▶ Task
Each entry, in full: reproduce it exactly.

▶ Excerpted records
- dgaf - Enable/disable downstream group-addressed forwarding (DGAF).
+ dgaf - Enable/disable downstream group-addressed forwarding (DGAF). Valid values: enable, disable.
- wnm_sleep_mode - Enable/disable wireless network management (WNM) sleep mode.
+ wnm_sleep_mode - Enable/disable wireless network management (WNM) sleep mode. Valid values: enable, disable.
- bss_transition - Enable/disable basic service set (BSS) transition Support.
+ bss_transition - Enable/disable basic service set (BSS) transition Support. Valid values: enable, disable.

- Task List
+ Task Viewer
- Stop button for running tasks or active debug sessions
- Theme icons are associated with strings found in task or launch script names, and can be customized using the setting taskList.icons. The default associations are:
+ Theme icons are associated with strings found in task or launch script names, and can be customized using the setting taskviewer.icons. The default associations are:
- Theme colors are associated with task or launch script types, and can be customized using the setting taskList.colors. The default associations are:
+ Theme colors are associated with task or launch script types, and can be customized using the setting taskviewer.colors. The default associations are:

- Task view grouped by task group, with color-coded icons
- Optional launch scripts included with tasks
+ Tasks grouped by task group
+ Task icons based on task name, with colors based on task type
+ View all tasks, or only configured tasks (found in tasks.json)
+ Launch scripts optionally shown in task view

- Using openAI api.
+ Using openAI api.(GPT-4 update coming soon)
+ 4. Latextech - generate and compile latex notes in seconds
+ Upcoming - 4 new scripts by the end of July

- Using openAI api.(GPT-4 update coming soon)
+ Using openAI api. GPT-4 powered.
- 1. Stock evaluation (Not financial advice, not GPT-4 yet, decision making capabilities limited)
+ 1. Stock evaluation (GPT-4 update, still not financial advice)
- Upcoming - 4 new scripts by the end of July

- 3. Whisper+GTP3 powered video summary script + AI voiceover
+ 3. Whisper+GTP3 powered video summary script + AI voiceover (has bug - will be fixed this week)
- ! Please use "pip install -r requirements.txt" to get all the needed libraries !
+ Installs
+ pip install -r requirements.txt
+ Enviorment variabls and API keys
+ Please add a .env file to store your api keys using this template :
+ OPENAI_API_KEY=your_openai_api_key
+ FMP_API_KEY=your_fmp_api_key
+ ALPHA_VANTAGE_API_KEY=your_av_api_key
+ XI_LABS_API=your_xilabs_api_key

▶ Solution for this problem
- dgaf - Enable/disable downstream group-addressed forwarding (DGAF).
+ dgaf - Enable/disable downstream group-addressed forwarding (DGAF). Valid values: enable, disable.
- wnm_sleep_mode - Enable/disable wireless network management (WNM) sleep mode.
+ wnm_sleep_mode - Enable/disable wireless network management (WNM) sleep mode. Valid values: enable, disable.
- bss_transition - Enable/disable basic service set (BSS) transition Support.
+ bss_transition - Enable/disable basic service set (BSS) transition Support. Valid values: enable, disable.

- Task List
+ Task Viewer
- Stop button for running tasks or active debug sessions
- Theme icons are associated with strings found in task or launch script names, and can be customized using the setting taskList.icons. The default associations are:
+ Theme icons are associated with strings found in task or launch script names, and can be customized using the setting taskviewer.icons. The default associations are:
- Theme colors are associated with task or launch script types, and can be customized using the setting taskList.colors. The default associations are:
+ Theme colors are associated with task or launch script types, and can be customized using the setting taskviewer.colors. The default associations are:

- Task view grouped by task group, with color-coded icons
- Optional launch scripts included with tasks
+ Tasks grouped by task group
+ Task icons based on task name, with colors based on task type
+ View all tasks, or only configured tasks (found in tasks.json)
+ Launch scripts optionally shown in task view

- Using openAI api.
+ Using openAI api.(GPT-4 update coming soon)
+ 4. Latextech - generate and compile latex notes in seconds
+ Upcoming - 4 new scripts by the end of July

- Using openAI api.(GPT-4 update coming soon)
+ Using openAI api. GPT-4 powered.
- 1. Stock evaluation (Not financial advice, not GPT-4 yet, decision making capabilities limited)
+ 1. Stock evaluation (GPT-4 update, still not financial advice)
- Upcoming - 4 new scripts by the end of July

- 3. Whisper+GTP3 powered video summary script + AI voiceover
+ 3. Whisper+GTP3 powered video summary script + AI voiceover (has bug - will be fixed this week)
- ! Please use "pip install -r requirements.txt" to get all the needed libraries !
+ Installs
+ pip install -r requirements.txt
+ Enviorment variabls and API keys
+ Please add a .env file to store your api keys using this template :
+ OPENAI_API_KEY=your_openai_api_key
+ FMP_API_KEY=your_fmp_api_key
+ ALPHA_VANTAGE_API_KEY=your_av_api_key
+ XI_LABS_API=your_xilabs_api_key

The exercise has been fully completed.